Each record should be given again exactly as it appears, with no image included.
----- Data for this exercise
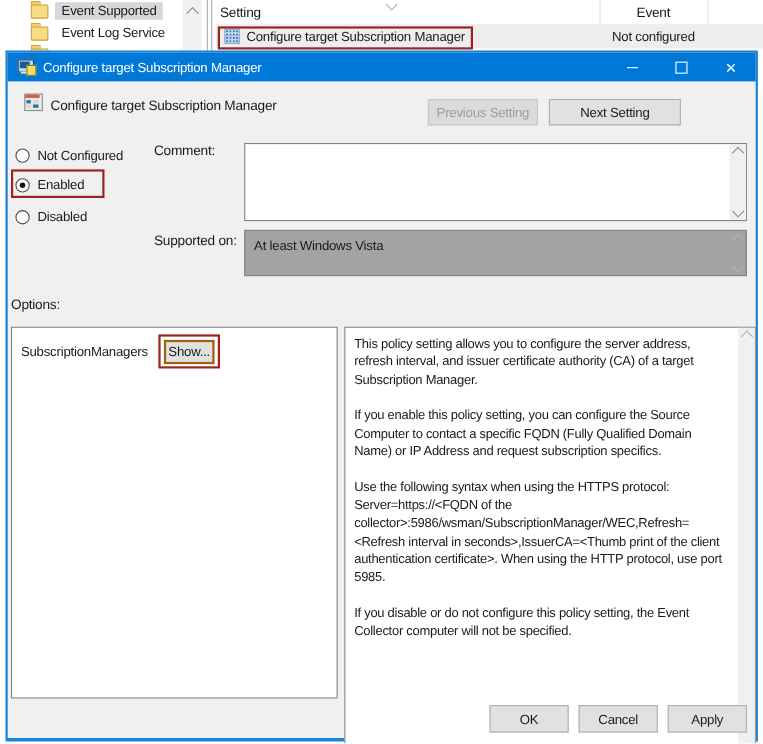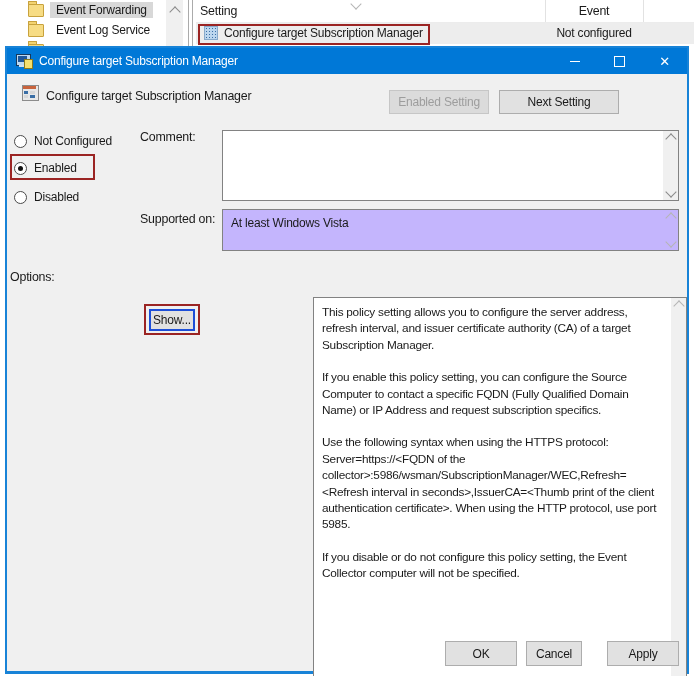--- a/index.html
+++ b/index.html
@@ -52,48 +52,48 @@
   .heading-icon .frame{position:absolute;left:0;top:0;width:15px;height:14px;background:#e8e8e8;border:1px solid #8c8c8c;}
   .heading-icon .bar{position:absolute;left:1px;top:1px;width:13px;height:3px;background:#c8633c;}
   .heading-icon .c1{position:absolute;left:2px;top:6px;width:4px;height:3px;background:#3a6ea5;}
   .heading-icon .c2{position:absolute;left:8px;top:6px;width:5px;height:3px;background:#d8d8d8;}
   .heading-icon .c3{position:absolute;left:2px;top:10px;width:4px;height:3px;background:#d8d8d8;}
   .heading-icon .c4{position:absolute;left:8px;top:10px;width:5px;height:3px;background:#3a6ea5;}
 
   .btn{display:flex;align-items:center;justify-content:center;background:#e1e1e1;border:1px solid #adadad;
        box-sizing:border-box;font-family:inherit;font-size:12px;color:#1a1a1a;letter-spacing:-0.2px;padding:0;}
   .btn.disabled{background:#dbdbdb;border-color:#c6c6c6;color:#9d9d9d;}
-  .btn.focusblue{border:2px solid #1d4ed8;}
+  .btn.focusblue{border:2px solid #a16207;}
 
   .radio-row{display:flex;align-items:center;gap:7px;}
   .radio{width:13px;height:13px;border-radius:50%;border:1px solid #4a4a4a;background:#fff;box-sizing:border-box;position:relative;flex:0 0 auto;}
   .radio.on::after{content:"";position:absolute;left:3px;top:3px;width:5px;height:5px;border-radius:50%;background:#111;}
 
   .box{position:absolute;box-sizing:border-box;border:1px solid #828282;background:#fff;z-index:12;}
-  .box.gray{background:#c4b5fd;}
+  .box.gray{background:#a3a3a3;}
   .sbar{position:absolute;right:0;top:0;bottom:0;width:15px;background:#f0f0f0;display:flex;flex-direction:column;
         align-items:center;justify-content:space-between;padding:4px 0;box-sizing:border-box;}
   .panel-text{position:absolute;left:8px;top:6px;right:22px;font-size:11.8px;line-height:16.4px;letter-spacing:-0.25px;overflow:hidden;bottom:4px;}
   .panel-text p{margin:0 0 16px 0;overflow-wrap:break-word;word-break:break-word;}
   .label{z-index:12;font-size:12.4px;}
 </style>
 </head>
 <body>
 
 <div class="stage">
 
   
   <div>
 
     <div class="tree-item" style="top:0;">
       <span class="folder">
           <span class="tab"></span>
           <span class="body"></span>
         </span>
-      <span class="tree-label sel">Event Forwarding</span>
+      <span class="tree-label sel">Event Supported</span>
     </div>
     <div class="tree-item" style="top:20px;">
       <span class="folder">
           <span class="tab"></span>
           <span class="body"></span>
         </span>
       <span class="tree-label">Event Log Service</span>
     </div>
     <div class="tree-item" style="top:40px;">
       <span class="folder">
@@ -146,21 +146,21 @@
           <span class="x">✕</span>
         </span>
     </span>
   </div>
 
   
   <span class="dlg-el heading-icon" style="left:22px;top:85px;">
     <span class="frame"></span><span class="bar"></span><span class="c1"></span><span class="c2"></span><span class="c3"></span><span class="c4"></span>
   </span>
   <div class="dlg-el" style="left:46px;top:89px;font-size:12.4px;">Configure target Subscription Manager</div>
-  <button class="btn disabled dlg-el" style="left:389px;top:90px;width:100px;height:24px;">Enabled Setting</button>
+  <button class="btn disabled dlg-el" style="left:389px;top:90px;width:100px;height:24px;">Previous Setting</button>
   <button class="btn dlg-el" style="left:499px;top:90px;width:120px;height:24px;">Next Setting</button>
 
   
   <div class="dlg-el radio-row" style="left:14px;top:134px;">
     <span class="radio"></span>
     <span>Not Configured</span>
   </div>
   <div class="dlg-el radio-row" style="left:14px;top:161px;">
     <span class="radio on"></span>
     <span>Enabled</span>
@@ -189,35 +189,38 @@
       <span class="chev up lt"></span>
       <span class="chev down lt"></span>
     </span>
   </div>
 
   
   <div class="dlg-el label" style="left:10px;top:270px;">Options:</div>
   <div class="dlg-el label" style="left:316px;top:270px;margin-top:48px;">Help:</div>
 
   
+  <div class="box" style="left:10px;top:297px;width:297px;height:338px;">
+    <span style="position:absolute;left:8px;top:15px;">SubscriptionManagers</span>
+  </div>
   <button class="btn focusblue dlg-el" style="left:149px;top:309px;width:46px;height:22px;">Show...</button>
   <div class="ann" style="left:144px;top:304px;width:56px;height:31px;"></div>
 
   
   <div class="box" style="left:313px;top:297px;width:374px;height:422px;">
     <div class="panel-text">
       <p>This policy setting allows you to configure the server address, refresh interval, and issuer certificate authority (CA) of a target Subscription Manager.</p>
       <p>If you enable this policy setting, you can configure the Source Computer to contact a specific FQDN (Fully Qualified Domain Name) or IP Address and request subscription specifics.</p>
       <p>Use the following syntax when using the HTTPS protocol: Server=https://&lt;FQDN of the collector&gt;:5986/wsman/SubscriptionManager/WEC,Refresh=&lt;Refresh interval in seconds&gt;,IssuerCA=&lt;Thumb print of the client authentication certificate&gt;. When using the HTTP protocol, use port 5985.</p>
       <p>If you disable or do not configure this policy setting, the Event Collector computer will not be specified.</p>
     </div>
     <span class="sbar">
       <span class="chev up lt"></span>
       <span class="chev down lt"></span>
     </span>
   </div>
 
   
   <button class="btn dlg-el" style="left:445px;top:641px;width:72px;height:25px;">OK</button>
-  <button class="btn dlg-el" style="left:526px;top:641px;width:56px;height:25px;">Cancel</button>
+  <button class="btn dlg-el" style="left:526px;top:641px;width:72px;height:25px;">Cancel</button>
   <button class="btn dlg-el" style="left:607px;top:641px;width:72px;height:25px;">Apply</button>
 
 </div>
 
 </body></html>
----------
[Result for this exercise]:
--- a/index.html
+++ b/index.html
@@ -52,48 +52,48 @@
   .heading-icon .frame{position:absolute;left:0;top:0;width:15px;height:14px;background:#e8e8e8;border:1px solid #8c8c8c;}
   .heading-icon .bar{position:absolute;left:1px;top:1px;width:13px;height:3px;background:#c8633c;}
   .heading-icon .c1{position:absolute;left:2px;top:6px;width:4px;height:3px;background:#3a6ea5;}
   .heading-icon .c2{position:absolute;left:8px;top:6px;width:5px;height:3px;background:#d8d8d8;}
   .heading-icon .c3{position:absolute;left:2px;top:10px;width:4px;height:3px;background:#d8d8d8;}
   .heading-icon .c4{position:absolute;left:8px;top:10px;width:5px;height:3px;background:#3a6ea5;}
 
   .btn{display:flex;align-items:center;justify-content:center;background:#e1e1e1;border:1px solid #adadad;
        box-sizing:border-box;font-family:inherit;font-size:12px;color:#1a1a1a;letter-spacing:-0.2px;padding:0;}
   .btn.disabled{background:#dbdbdb;border-color:#c6c6c6;color:#9d9d9d;}
-  .btn.focusblue{border:2px solid #1d4ed8;}
+  .btn.focusblue{border:2px solid #a16207;}
 
   .radio-row{display:flex;align-items:center;gap:7px;}
   .radio{width:13px;height:13px;border-radius:50%;border:1px solid #4a4a4a;background:#fff;box-sizing:border-box;position:relative;flex:0 0 auto;}
   .radio.on::after{content:"";position:absolute;left:3px;top:3px;width:5px;height:5px;border-radius:50%;background:#111;}
 
   .box{position:absolute;box-sizing:border-box;border:1px solid #828282;background:#fff;z-index:12;}
-  .box.gray{background:#c4b5fd;}
+  .box.gray{background:#a3a3a3;}
   .sbar{position:absolute;right:0;top:0;bottom:0;width:15px;background:#f0f0f0;display:flex;flex-direction:column;
         align-items:center;justify-content:space-between;padding:4px 0;box-sizing:border-box;}
   .panel-text{position:absolute;left:8px;top:6px;right:22px;font-size:11.8px;line-height:16.4px;letter-spacing:-0.25px;overflow:hidden;bottom:4px;}
   .panel-text p{margin:0 0 16px 0;overflow-wrap:break-word;word-break:break-word;}
   .label{z-index:12;font-size:12.4px;}
 </style>
 </head>
 <body>
 
 <div class="stage">
 
   
   <div>
 
     <div class="tree-item" style="top:0;">
       <span class="folder">
           <span class="tab"></span>
           <span class="body"></span>
         </span>
-      <span class="tree-label sel">Event Forwarding</span>
+      <span class="tree-label sel">Event Supported</span>
     </div>
     <div class="tree-item" style="top:20px;">
       <span class="folder">
           <span class="tab"></span>
           <span class="body"></span>
         </span>
       <span class="tree-label">Event Log Service</span>
     </div>
     <div class="tree-item" style="top:40px;">
       <span class="folder">
@@ -146,21 +146,21 @@
           <span class="x">✕</span>
         </span>
     </span>
   </div>
 
   
   <span class="dlg-el heading-icon" style="left:22px;top:85px;">
     <span class="frame"></span><span class="bar"></span><span class="c1"></span><span class="c2"></span><span class="c3"></span><span class="c4"></span>
   </span>
   <div class="dlg-el" style="left:46px;top:89px;font-size:12.4px;">Configure target Subscription Manager</div>
-  <button class="btn disabled dlg-el" style="left:389px;top:90px;width:100px;height:24px;">Enabled Setting</button>
+  <button class="btn disabled dlg-el" style="left:389px;top:90px;width:100px;height:24px;">Previous Setting</button>
   <button class="btn dlg-el" style="left:499px;top:90px;width:120px;height:24px;">Next Setting</button>
 
   
   <div class="dlg-el radio-row" style="left:14px;top:134px;">
     <span class="radio"></span>
     <span>Not Configured</span>
   </div>
   <div class="dlg-el radio-row" style="left:14px;top:161px;">
     <span class="radio on"></span>
     <span>Enabled</span>
@@ -189,35 +189,38 @@
       <span class="chev up lt"></span>
       <span class="chev down lt"></span>
     </span>
   </div>
 
   
   <div class="dlg-el label" style="left:10px;top:270px;">Options:</div>
   <div class="dlg-el label" style="left:316px;top:270px;margin-top:48px;">Help:</div>
 
   
+  <div class="box" style="left:10px;top:297px;width:297px;height:338px;">
+    <span style="position:absolute;left:8px;top:15px;">SubscriptionManagers</span>
+  </div>
   <button class="btn focusblue dlg-el" style="left:149px;top:309px;width:46px;height:22px;">Show...</button>
   <div class="ann" style="left:144px;top:304px;width:56px;height:31px;"></div>
 
   
   <div class="box" style="left:313px;top:297px;width:374px;height:422px;">
     <div class="panel-text">
       <p>This policy setting allows you to configure the server address, refresh interval, and issuer certificate authority (CA) of a target Subscription Manager.</p>
       <p>If you enable this policy setting, you can configure the Source Computer to contact a specific FQDN (Fully Qualified Domain Name) or IP Address and request subscription specifics.</p>
       <p>Use the following syntax when using the HTTPS protocol: Server=https://&lt;FQDN of the collector&gt;:5986/wsman/SubscriptionManager/WEC,Refresh=&lt;Refresh interval in seconds&gt;,IssuerCA=&lt;Thumb print of the client authentication certificate&gt;. When using the HTTP protocol, use port 5985.</p>
       <p>If you disable or do not configure this policy setting, the Event Collector computer will not be specified.</p>
     </div>
     <span class="sbar">
       <span class="chev up lt"></span>
       <span class="chev down lt"></span>
     </span>
   </div>
 
   
   <button class="btn dlg-el" style="left:445px;top:641px;width:72px;height:25px;">OK</button>
-  <button class="btn dlg-el" style="left:526px;top:641px;width:56px;height:25px;">Cancel</button>
+  <button class="btn dlg-el" style="left:526px;top:641px;width:72px;height:25px;">Cancel</button>
   <button class="btn dlg-el" style="left:607px;top:641px;width:72px;height:25px;">Apply</button>
 
 </div>
 
 </body></html>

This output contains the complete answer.